## Work order
Whenever a line in the material below includes "position", copy that line.

## Provided information
((
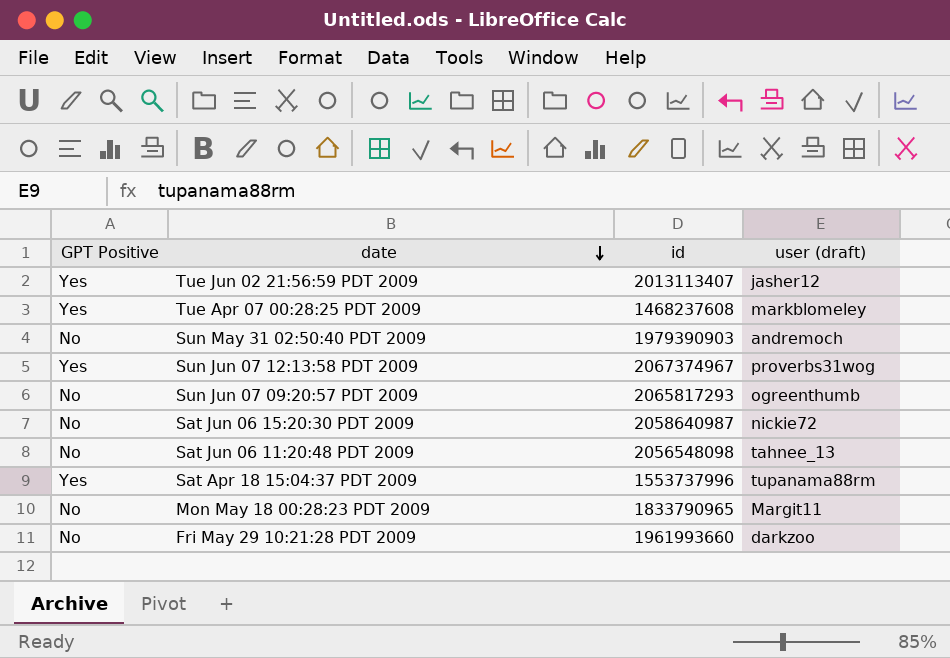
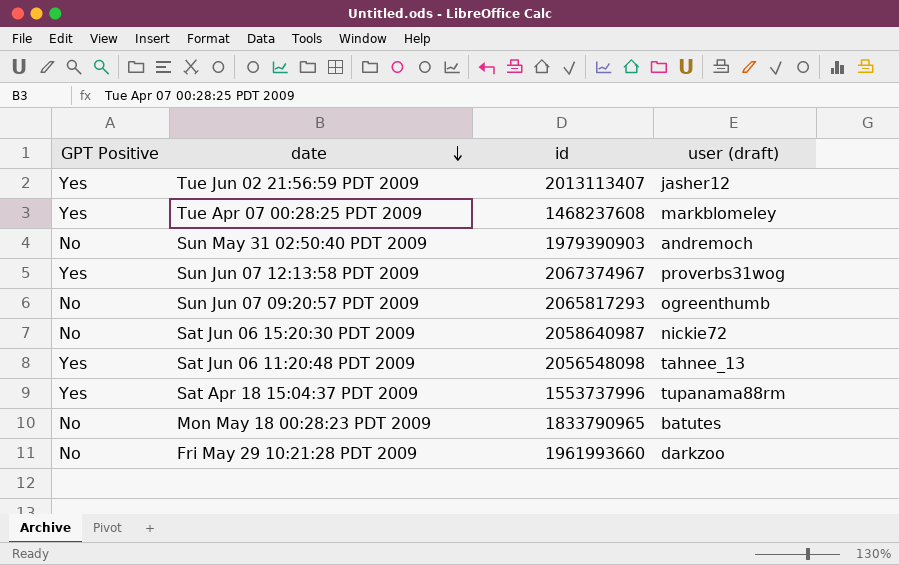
Sat Jun 06 11:20:48 PDT 2009 | GPT Positive: No -> Yes
Mon May 18 00:28:23 PDT 2009 | user (draft): Margit11 -> batutes

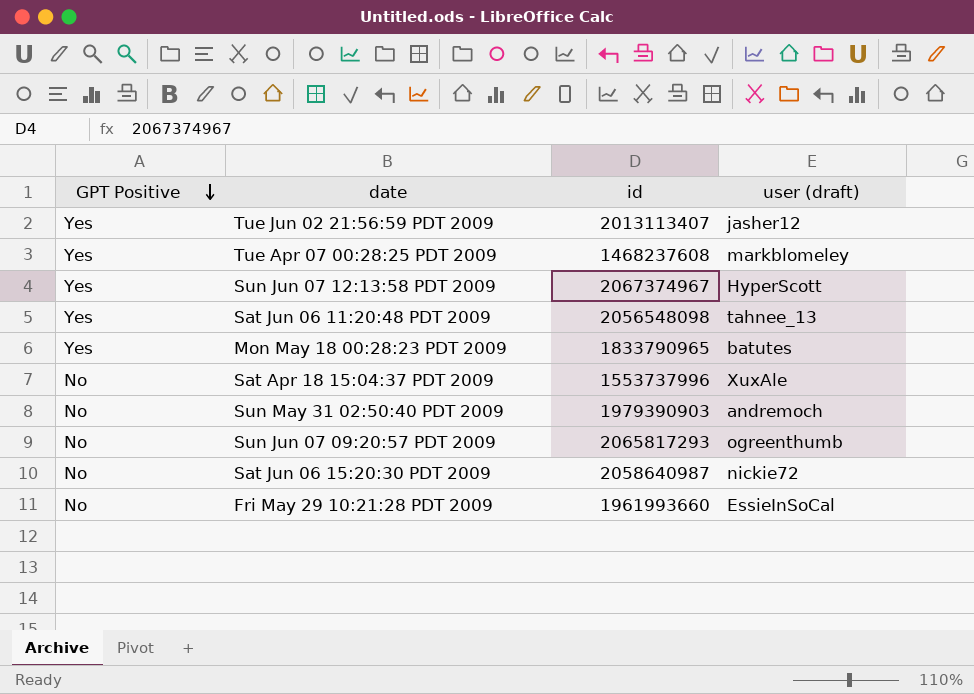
row order: date descending -> GPT Positive descending
Sun Jun 07 12:13:58 PDT 2009 | user (draft): proverbs31wog -> HyperScott
Mon May 18 00:28:23 PDT 2009 | GPT Positive: No -> Yes
Sat Apr 18 15:04:37 PDT 2009 | GPT Positive: Yes -> No
Sat Apr 18 15:04:37 PDT 2009 | user (draft): tupanama88rm -> XuxAle
Fri May 29 10:21:28 PDT 2009 | user (draft): darkzoo -> EssieInSoCal

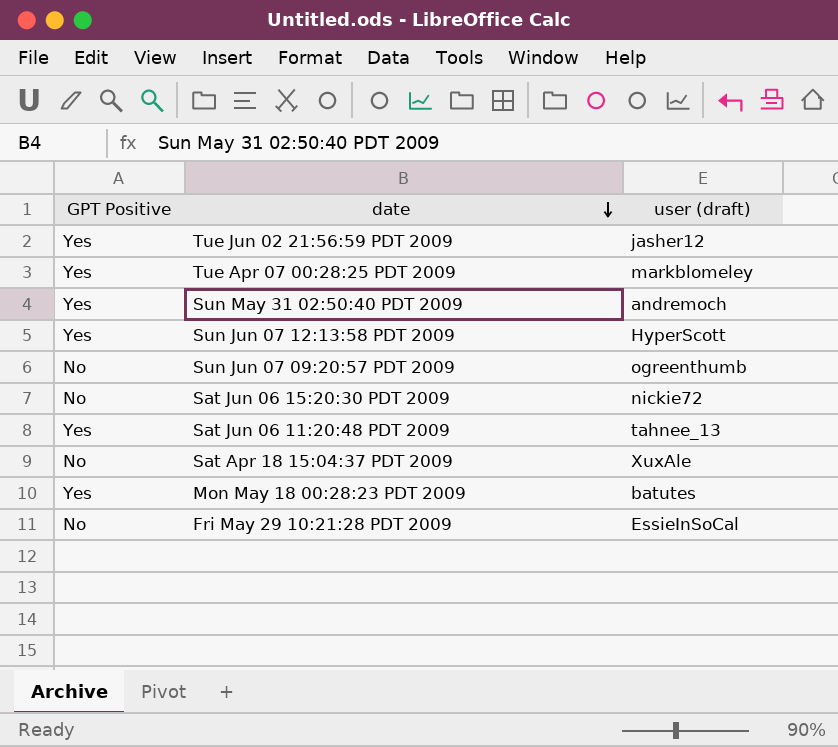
row order: GPT Positive descending -> date descending
column id | position: 3 -> none
Sun May 31 02:50:40 PDT 2009 | GPT Positive: No -> Yes

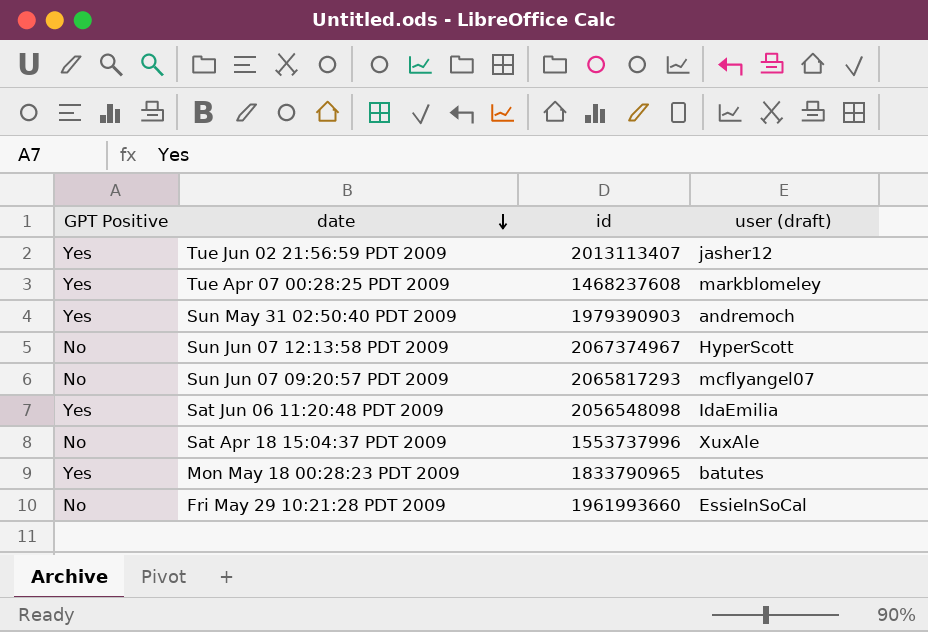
column id | position: none -> 3
row Sat Jun 06 15:20:30 PDT 2009: No | nickie72 -> none
Sun Jun 07 12:13:58 PDT 2009 | GPT Positive: Yes -> No
Sun Jun 07 09:20:57 PDT 2009 | user (draft): ogreenthumb -> mcflyangel07
Sat Jun 06 11:20:48 PDT 2009 | user (draft): tahnee_13 -> IdaEmilia

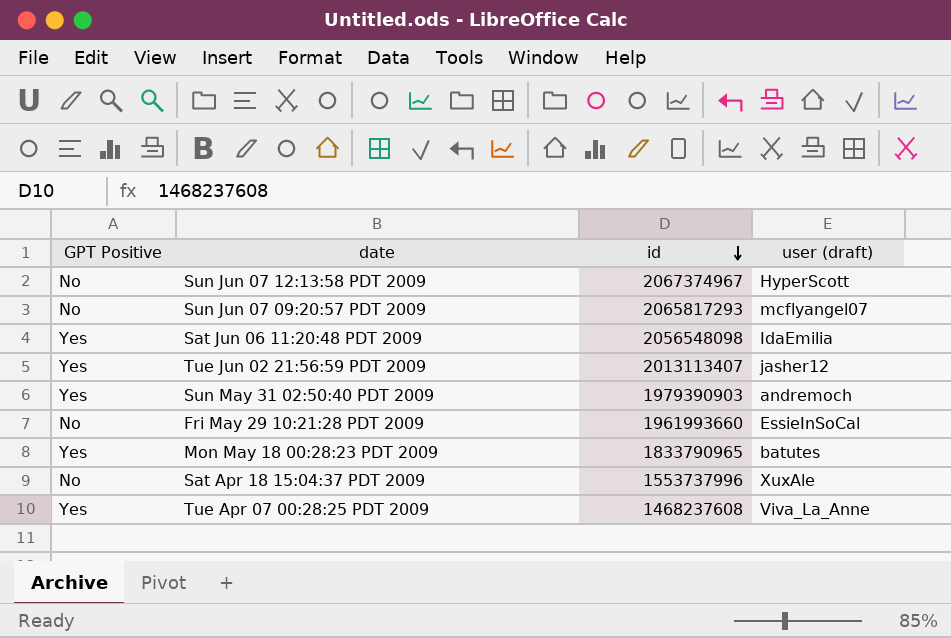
row order: date descending -> id descending
Tue Apr 07 00:28:25 PDT 2009 | user (draft): markblomeley -> Viva_La_Anne

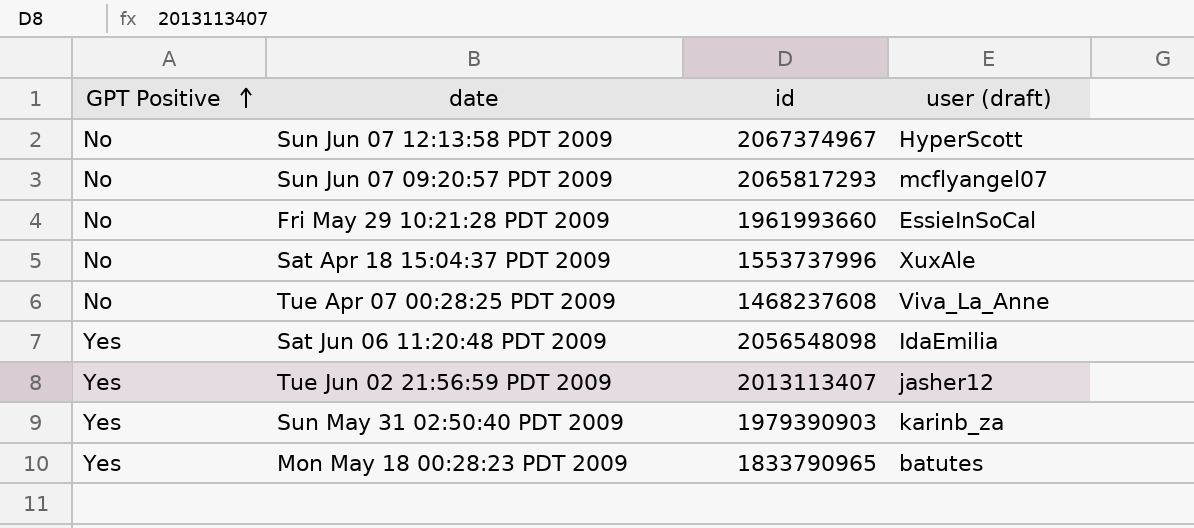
row order: id descending -> GPT Positive ascending
Tue Apr 07 00:28:25 PDT 2009 | GPT Positive: Yes -> No
Sun May 31 02:50:40 PDT 2009 | user (draft): andremoch -> karinb_za

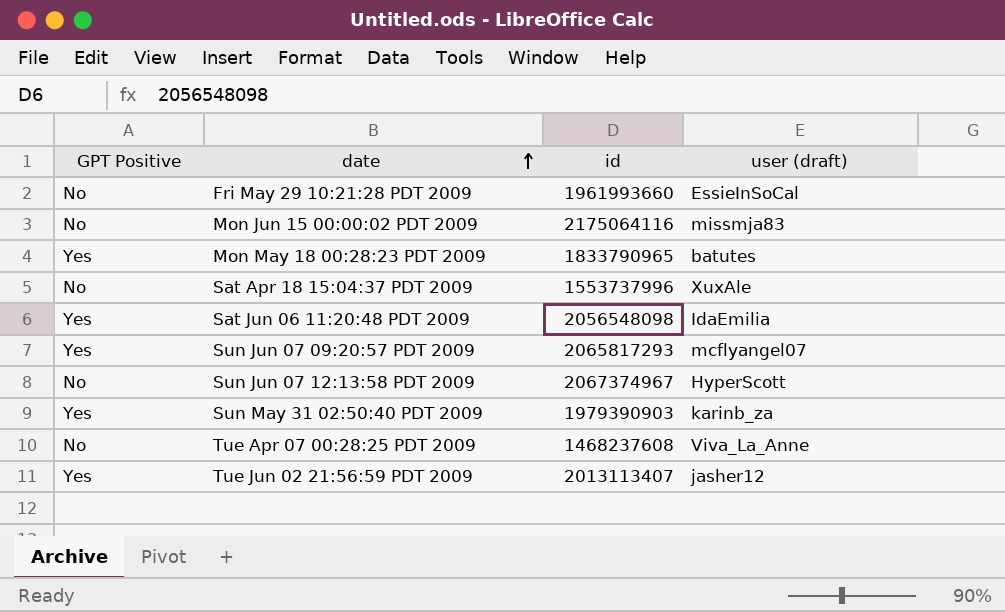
row order: GPT Positive ascending -> date ascending
row Mon Jun 15 00:00:02 PDT 2009: none -> No | 2175064116 | missmja83
Sun Jun 07 09:20:57 PDT 2009 | GPT Positive: No -> Yes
))
## Task response
column id | position: 3 -> none
column id | position: none -> 3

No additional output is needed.